Is a Reverse Mortgage Loan a Good Idea?

Reverse Mortgage Loan

Often when people retire, they are mostly worried about the next step, when it comes to financial sustenance, now that they are out of a job. While medical expenses may be on the rise, there are still debts to pay, monthly utilities to buy and day-to-day living expenses that need to be financed. Thankfully, there are a number of loans available to seniors post retirement, with favorable terms and conditions that make it easy to pay for. If the individual has crossed 62 years of age, they can opt for a reverse mortgage loan and convert their home equity into cash, without worrying about monthly mortgage payments. They will get to live the rest of their lives in comfort, while the mortgage payment is made only after they move out of the house or pass away. 

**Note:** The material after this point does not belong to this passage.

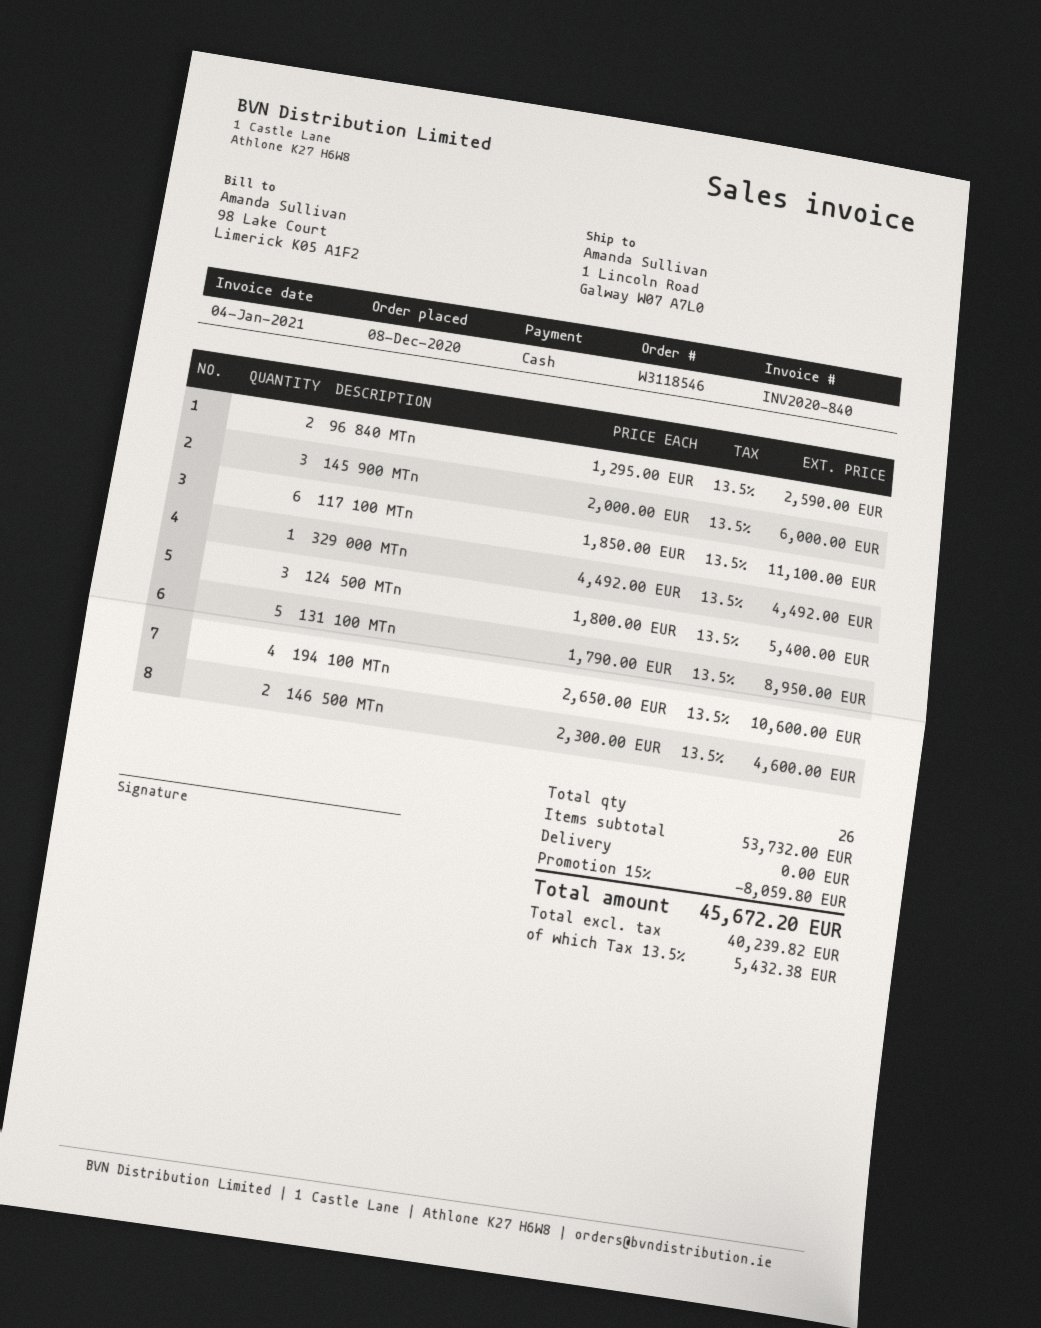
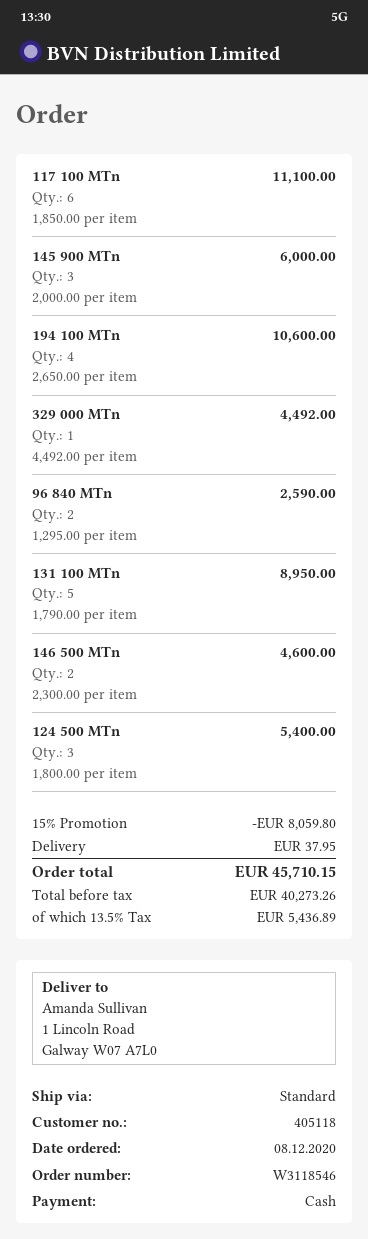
shipping: 0.00 -> 37.95
net: 40239.82 -> 40273.26
tax: 13.5% = 5432.38 -> 13.5% = 5436.89
total: 45672.20 -> 45710.15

How Reverse Mortgage Loans work

Once a senior has retired, they can take a reverse mortgage loan against the house they are the primary owner of. The lenders will evaluate the financial worth of the house, and decide what the loan amount will be. A percentage of the house’s value will serve as the interest that is added every month to the loan amount. In the meanwhile, the homeowners get a monthly payment, which they can subsist on or use as they see fit. Once the senior has either died or decided to move out of this house, the loan amount has to be repaid. Often, these payments are made after the senior has died. The debt is carried forward to the heir or family members as stipulated in the will. The house can be sold to repay the loan or the heirs can refinance the loan in order to keep the house. Failure to pay the loan might result in the lending company selling off the house themselves, in order to get the loan amount paid.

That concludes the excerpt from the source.